Non-Isothermal Glass and Melt Crystallization of Poly(3-hydroxybutyrate) Biopolymer: Kinetics and Mechanisms

Abstract

Biopolymers are the materials familiar for their promising potential of superseding the conventional petrochemical-based polymers. Polyhydroxyalkanotes (PHAs), a sub-class of biopolymers, comprise a group of natural biodegradable polyesters which have found invaluable applications in biomedical science and environmental remediation. This paper reports a detailed kinetic investigation on the non-isothermal glass and melt crystallization of poly(3-hydroxybutyrate) (P3HB) (a key representative of PHAs) by utilizing an advanced kinetic approach to polymer crystallization mechanisms. The kinetic study revealed that both the glass and melt crystallization processes of P3HB pursue single-step nucleation and diffusion phenomena.

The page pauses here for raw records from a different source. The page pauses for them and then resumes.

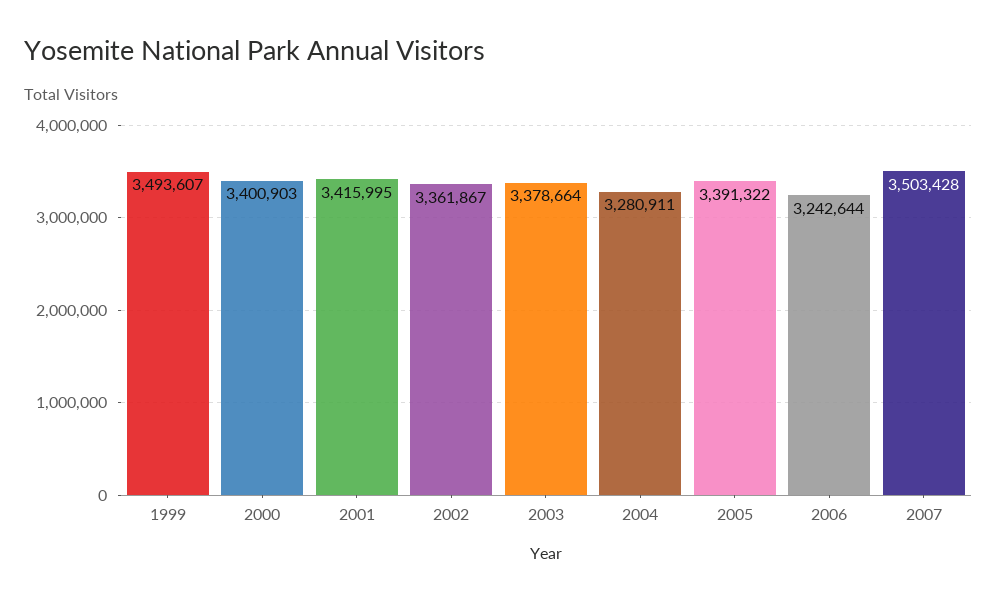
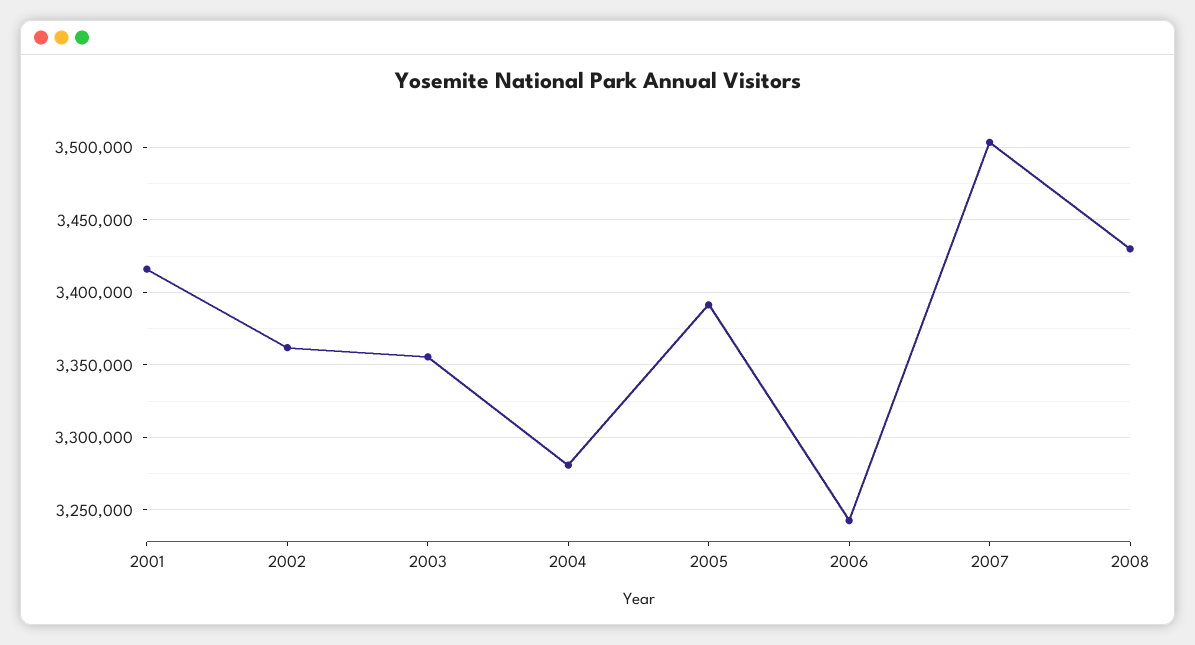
1999: 3493607 -> none
2000: 3400903 -> none
2003: 3378664 -> 3355000
2008: none -> 3430000

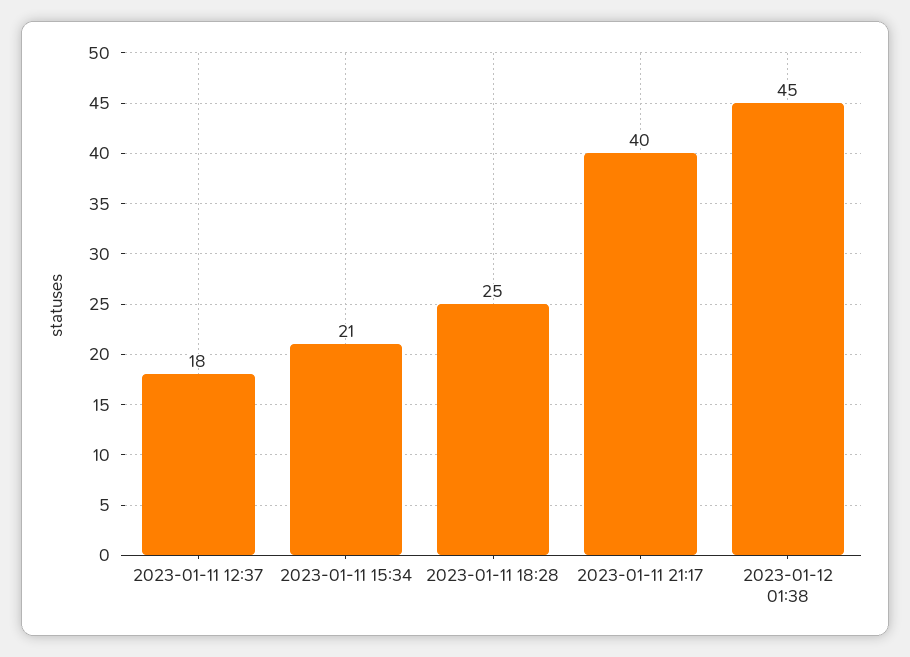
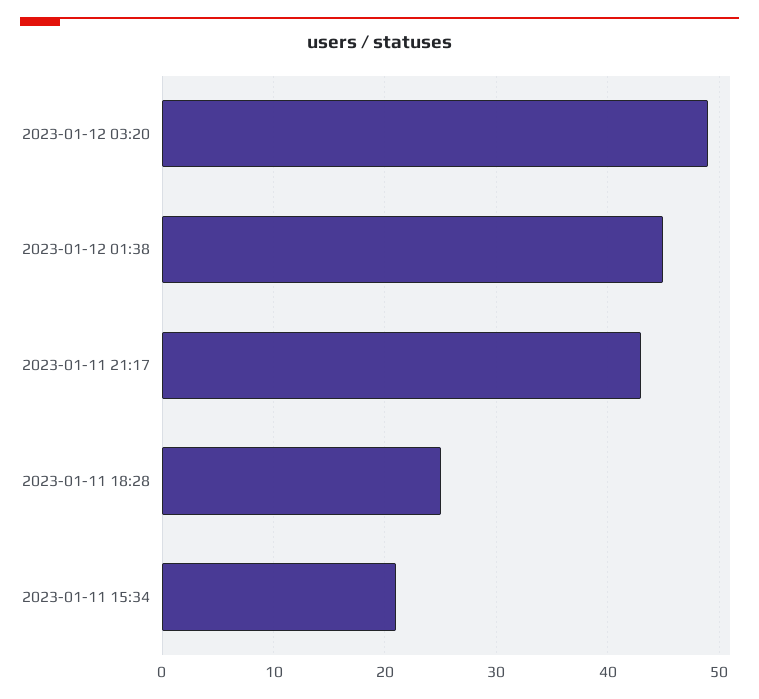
2023-01-11 12:37: 18 -> none
2023-01-11 21:17: 40 -> 43
2023-01-12 03:20: none -> 49

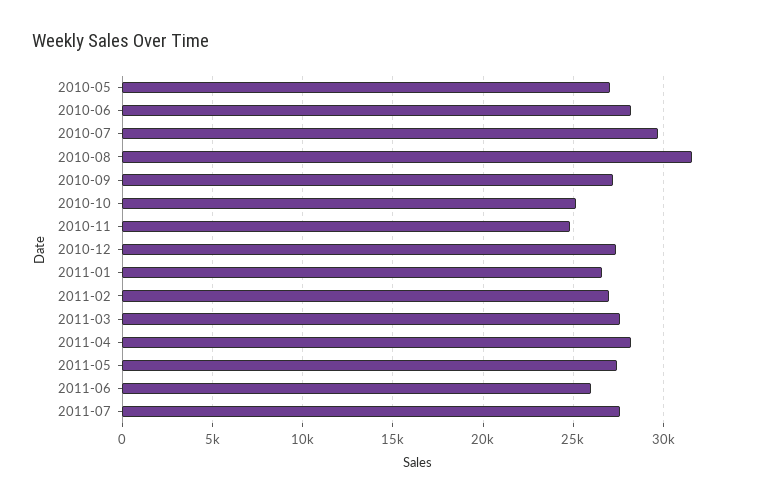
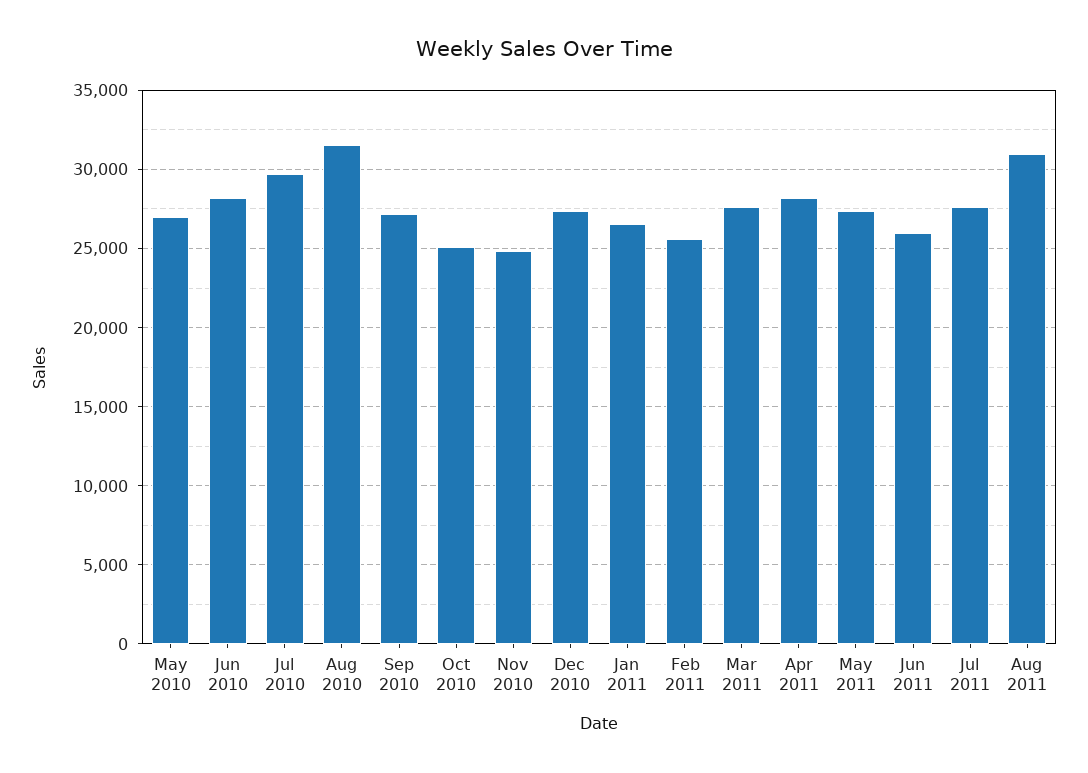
2011-02: 27000 -> 25500
Aug 2011: none -> 31000

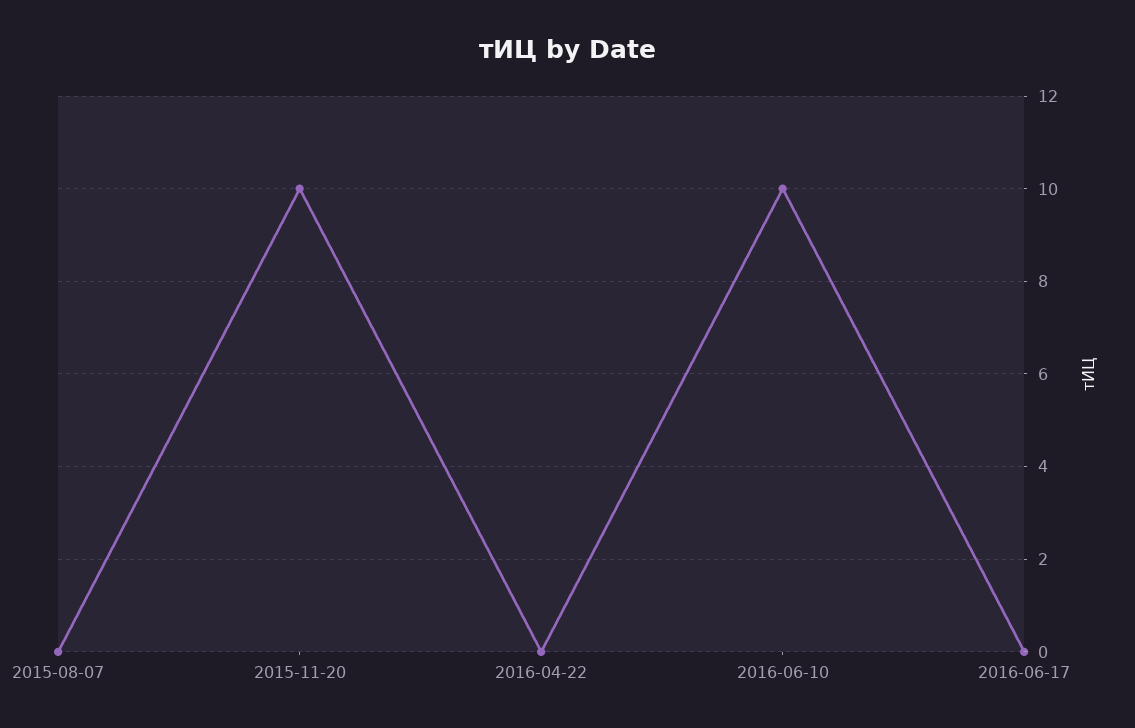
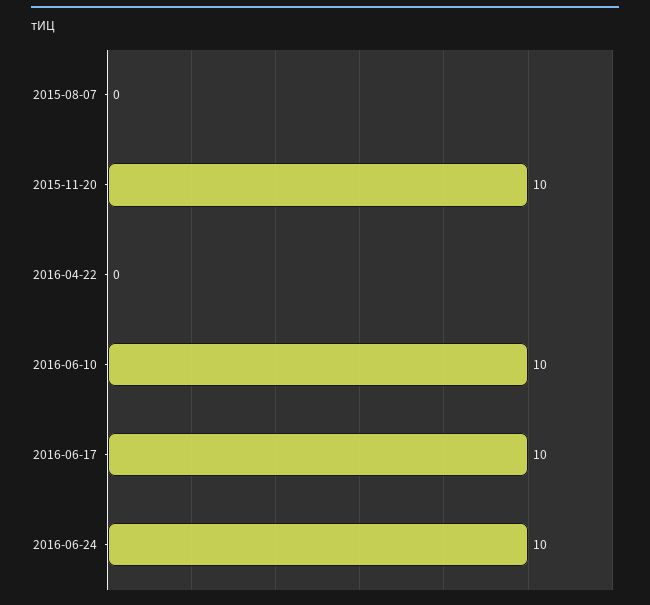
2016-06-17: 0 -> 10
2016-06-24: none -> 10

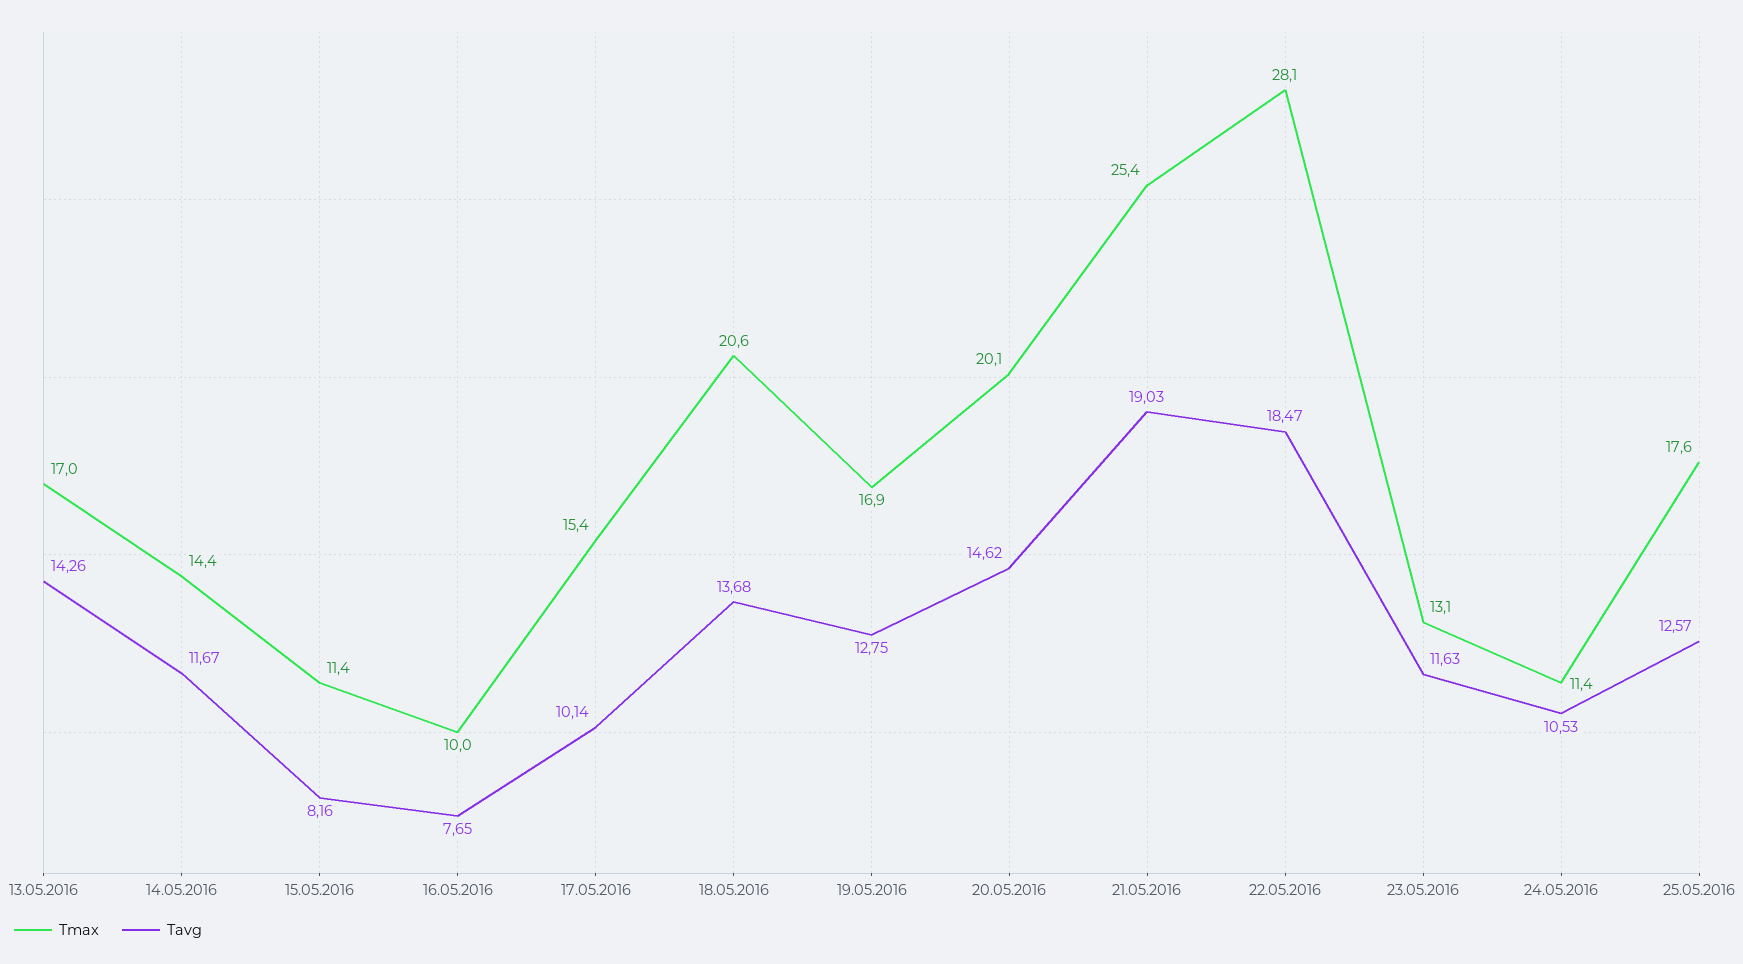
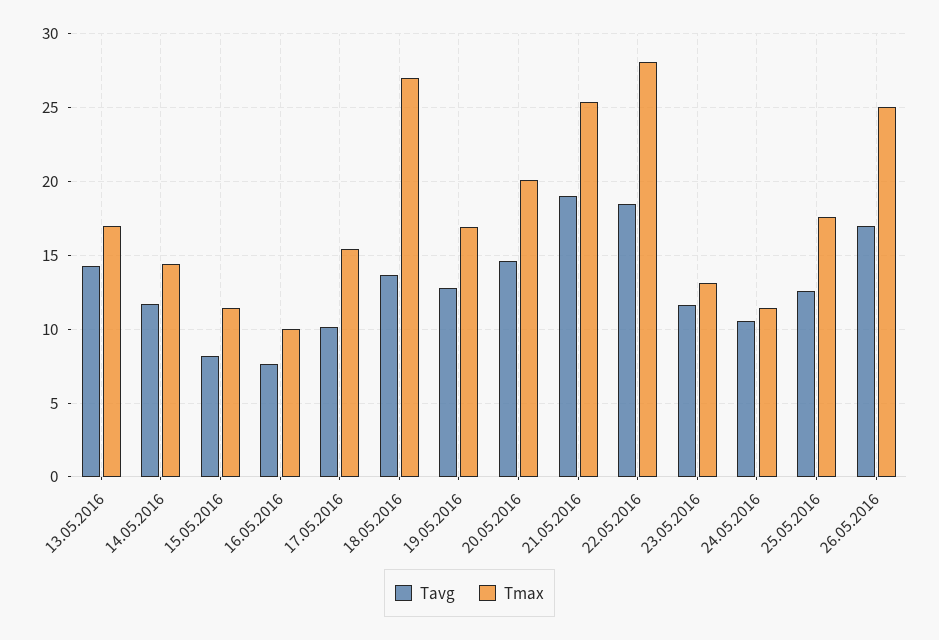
Tmax, 18.05.2016: 20.6 -> 27
Tavg, 26.05.2016: none -> 17
Tmax, 26.05.2016: none -> 25

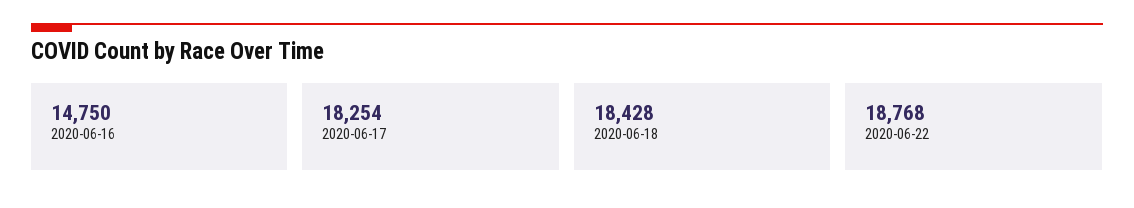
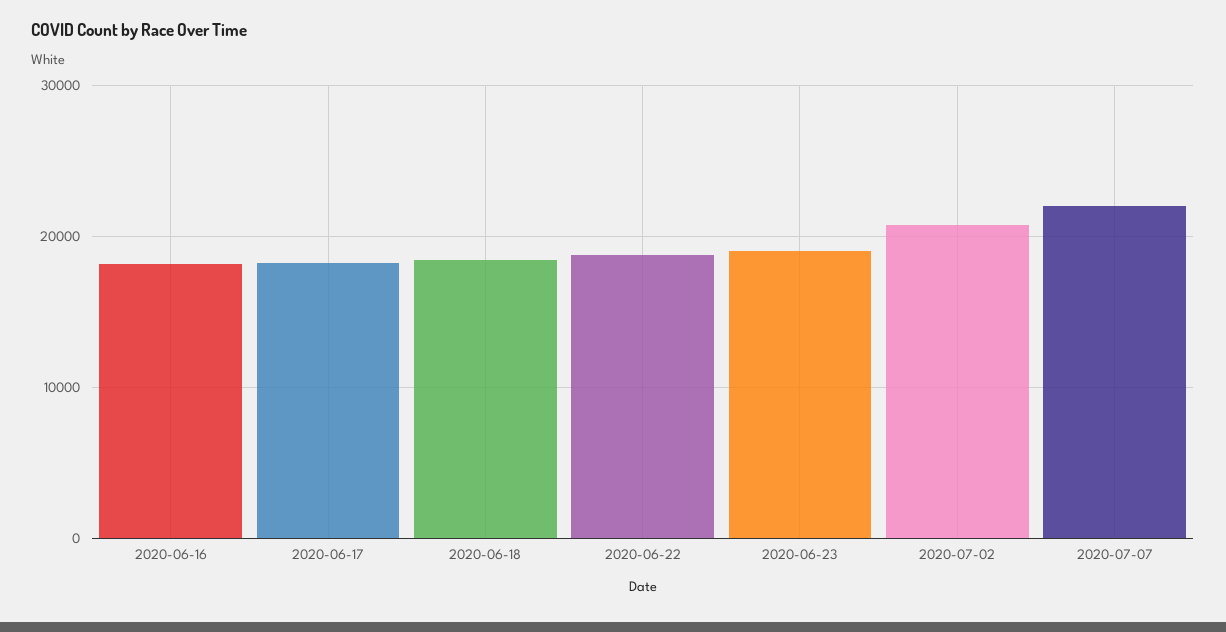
2020-06-16: 14750 -> 18000
2020-06-23: none -> 19000
2020-07-02: none -> 21000
2020-07-07: none -> 22000

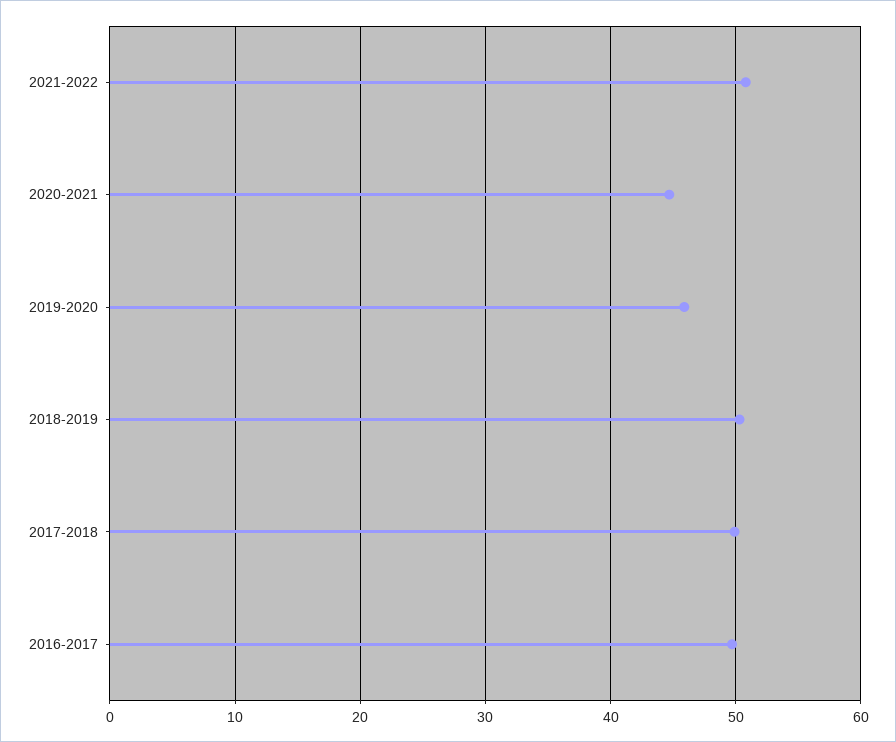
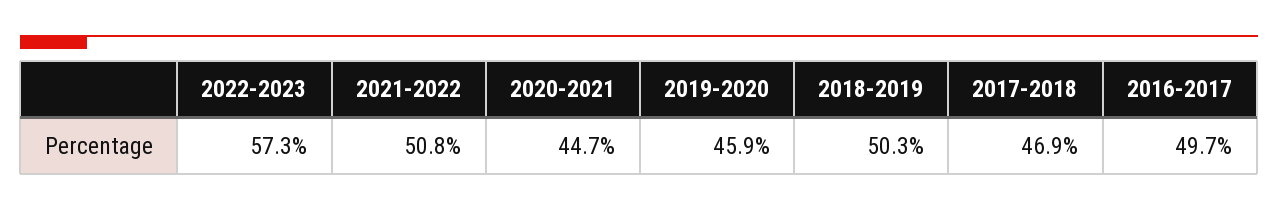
2017-2018: 50 -> 46.9
2022-2023: none -> 57.3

Moreover, the diffusion activation energies of the aforementioned processes are similar to each other and are in agreement with the universal activation energy value of segmental jumps during diffusion processes in polymers. However, P3HB glass crystallization goes to completion by following a different process mechanism in comparison with its melt crystallization. The P3HB glass crystallization more likely follows interface-controlled two-dimensional (2D) growth of spherulites. The P3HB melt crystallization, on the other hand, pursues diffusion-controlled one-dimensional (1D) growth of spherulites. Thermodynamics points out that the transition state is structurally more oriented in the case of P3HB melt crystallization rather than P3HB glass crystallization. The obtained kinetic and thermodynamic parameters are interpreted in terms of their rational physical meanings and the practical worth of the present study is discussed.